Segment Start: Supplied material

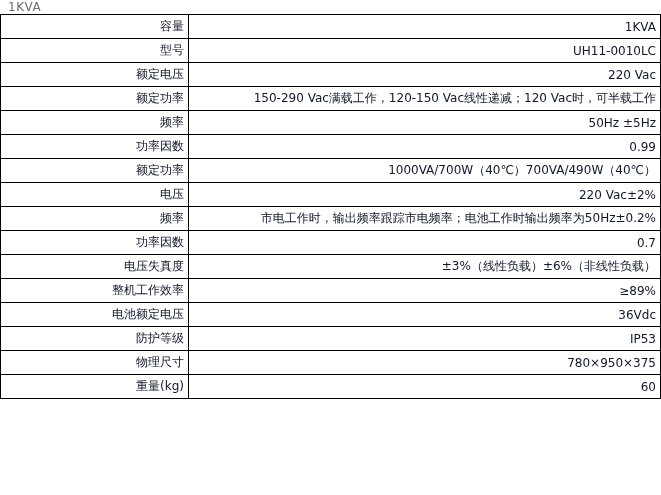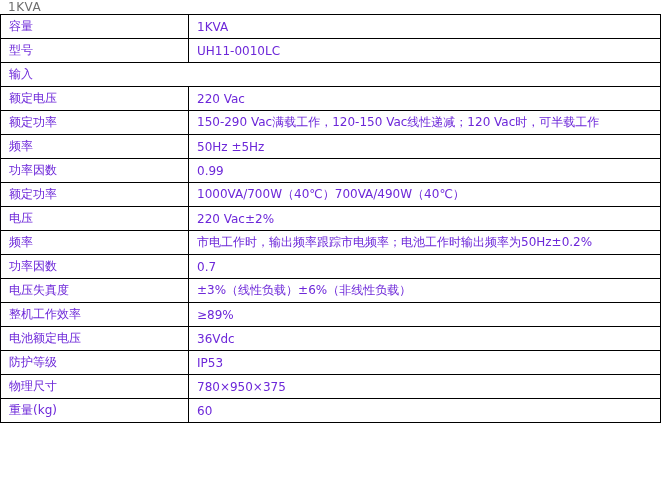--- a/index.html
+++ b/index.html
@@ -26,27 +26,28 @@
   }
   table.spec-table {
     border-collapse: collapse;
     table-layout: fixed;
     width: 661px;
     border: 1px solid #000000;
   }
   table.spec-table td {
     height: 23px;
     font-size: 12px;
-    color: #6d28d9;
+    color: #0f172a;
     padding: 0 4px 0 8px;
     vertical-align: middle;
     border-top: 1px solid #000000;
     border-bottom: 1px solid #000000;
     white-space: nowrap;
     overflow: hidden;
+    text-align: right;
   }
   td.label-cell {
     width: 175px;
     border-right: 1px solid #000000;
   }
   td.section-cell {
     
   }
 </style>
 </head>
@@ -57,23 +58,20 @@
 
   <table class="spec-table">
     <tbody id="spec-table-body">
         <tr>
           <td class="label-cell">容量</td>
           <td class="value-cell">1KVA</td>
         </tr>
         <tr>
           <td class="label-cell">型号</td>
           <td class="value-cell">UH11-0010LC</td>
-        </tr>
-        <tr>
-          <td class="section-cell" colspan="2">输入</td>
         </tr>
         <tr>
           <td class="label-cell">额定电压</td>
           <td class="value-cell">220 Vac</td>
         </tr>
         <tr>
           <td class="label-cell">额定功率</td>
           <td class="value-cell">150-290 Vac满载工作，120-150 Vac线性递减；120 Vac时，可半载工作</td>
         </tr>
         <tr>

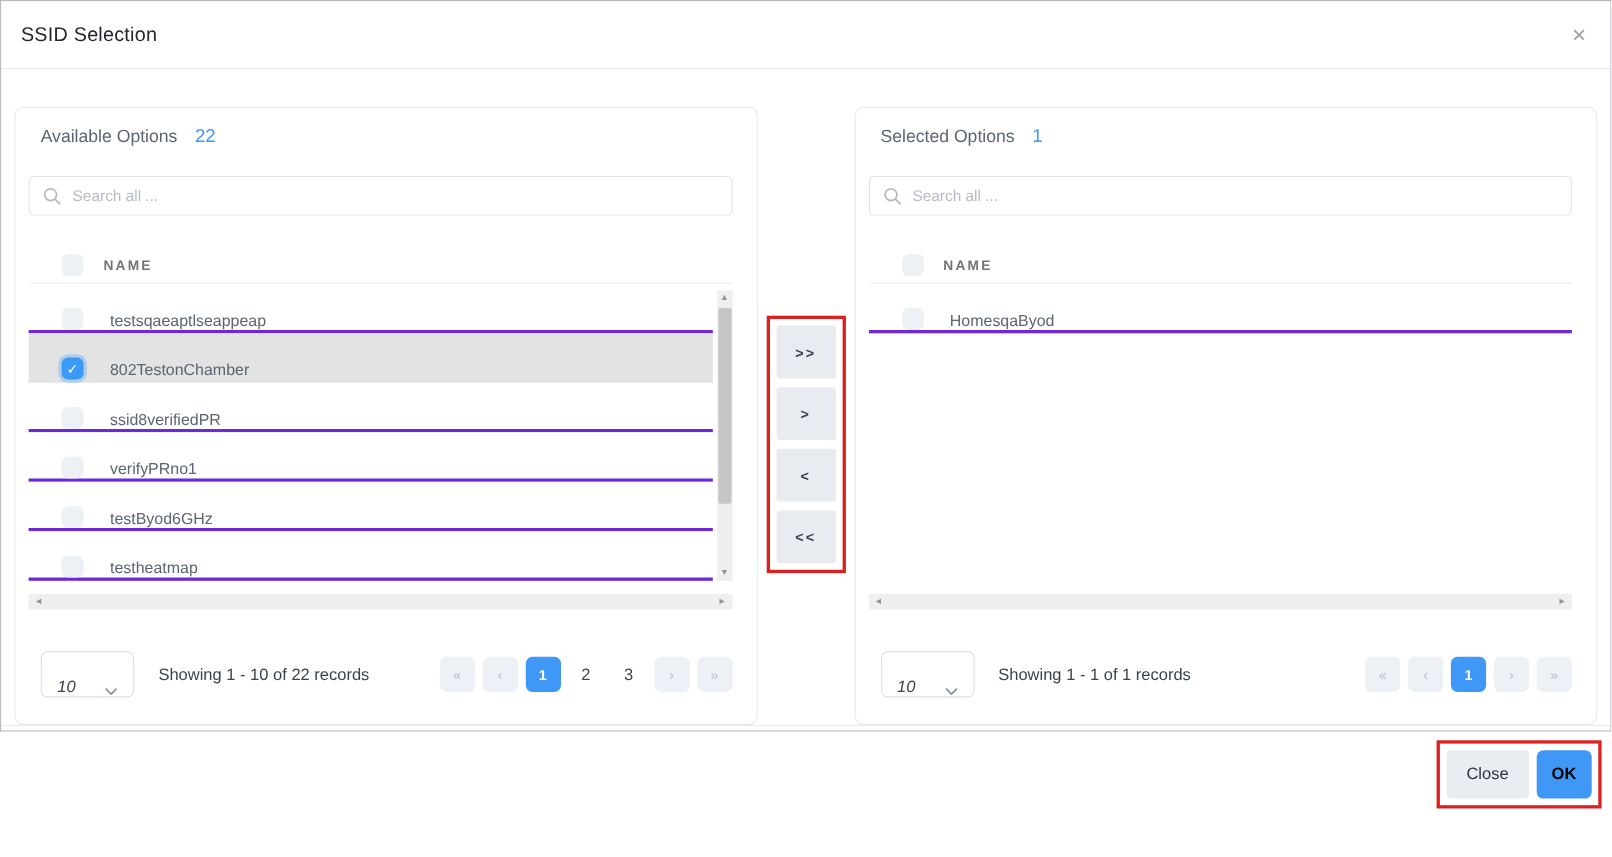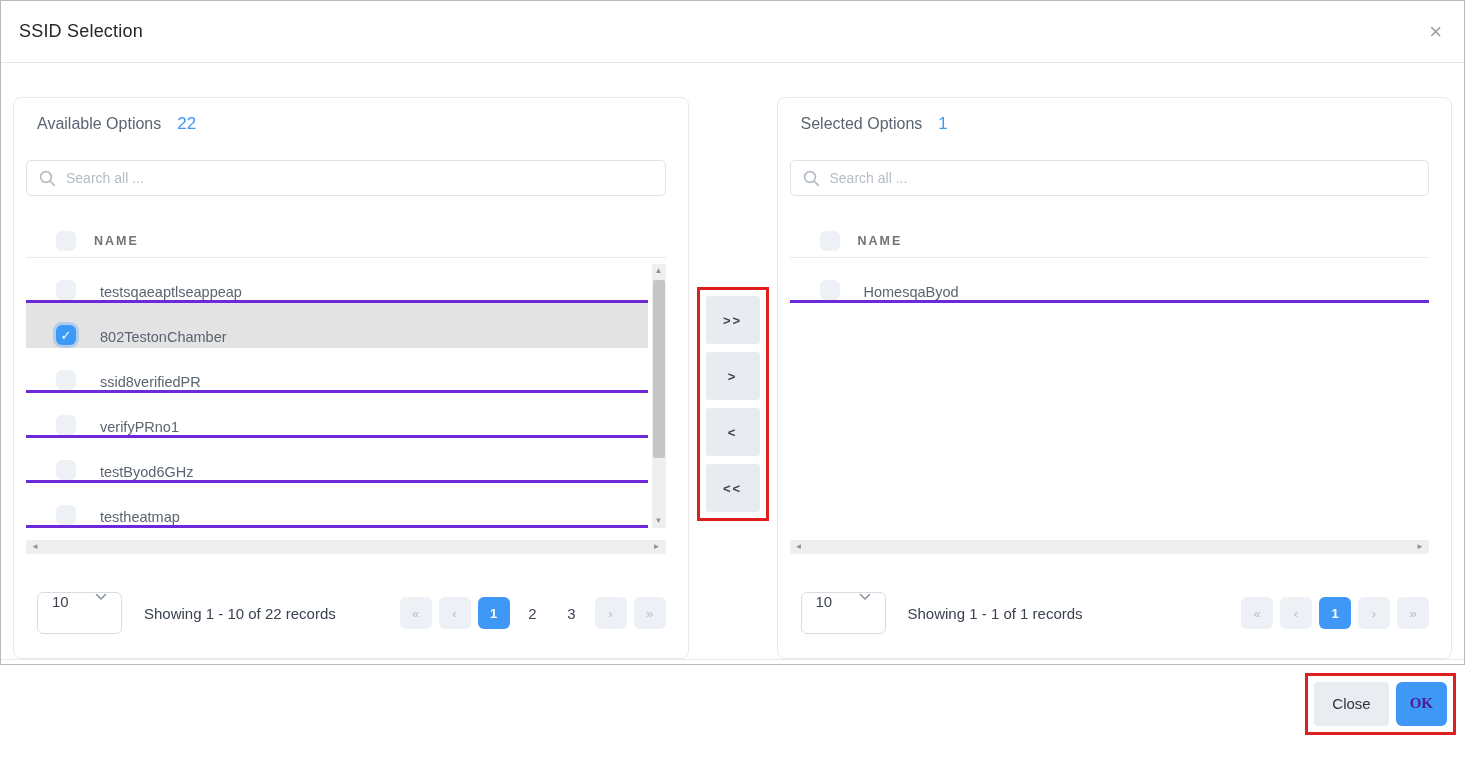--- a/index.html
+++ b/index.html
@@ -104,21 +104,21 @@
   .hscroll .arr {
     position: absolute; top: 0; height: 14px; width: 14px;
     color: #8f9399; font-size: 8px; line-height: 14px; text-align: center; cursor: pointer;
   }
   .hscroll .arr.left { left: 2px; }
   .hscroll .arr.right { right: 2px; }
   
   .pager { margin-top: 38px; height: 42px; display: flex; align-items: center; padding-left: 11px; }
   .page-size {
     width: 85px; height: 42px; border: 1px solid #d9dde3; border-radius: 6px;
-    display: flex; align-items: flex-start; padding: 0 14px; cursor: pointer; background: #fff;
+    display: flex; align-items: flex-end; padding: 0 14px; cursor: pointer; background: #fff; font-style: italic;
   }
   .page-size .val { font-size: 15px; color: #3d4450; }
   .page-size svg { margin-left: auto; }
   .showing { margin-left: 22px; font-size: 15px; color: #3a4250; }
   .pages { margin-left: auto; display: flex; align-items: center; gap: 7px; }
   .pbtn {
     min-width: 32px; height: 32px; border: none; border-radius: 6px;
     font-size: 13px; font-family: inherit; cursor: pointer;
     display: flex; align-items: center; justify-content: center;
   }
@@ -147,22 +147,22 @@
     padding-right: 8px;
   }
   .footer-red { flex-direction: row; gap: 7px; padding: 6px; }
   .btn-close {
     padding: 0 18px; height: 44px; border: none; border-radius: 4px;
     background: #e9ecf0; color: #2e343c; font-size: 15px;
     font-family: inherit; cursor: pointer;
   }
   .btn-ok {
     padding: 0 14px; height: 44px; border: none; border-radius: 6px;
-    background: #3f97f6; color: #4c1d95; font-size: 15px; font-weight: 700;
-    font-family: Liberation Serif, serif; cursor: pointer;
+    background: #3f97f6; color: #000000; font-size: 15px; font-weight: 700;
+    font-family: Liberation Sans, sans-serif; cursor: pointer;
   }
 </style>
 </head>
 <body>
 
 <div class="modal">
 
   <div class="modal-header">
     <div class="modal-title">SSID Selection</div>
     <div class="modal-close">×</div>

Segment End: Supplied material

** Task prompt **
Search the entries for the string "left" and return each line where it turns up.

** Written solution **
   .hscroll .arr.left { left: 2px; }
   .pager { margin-top: 38px; height: 42px; display: flex; align-items: center; padding-left: 11px; }
   .page-size svg { margin-left: auto; }
   .showing { margin-left: 22px; font-size: 15px; color: #3a4250; }
   .pages { margin-left: auto; display: flex; align-items: center; gap: 7px; }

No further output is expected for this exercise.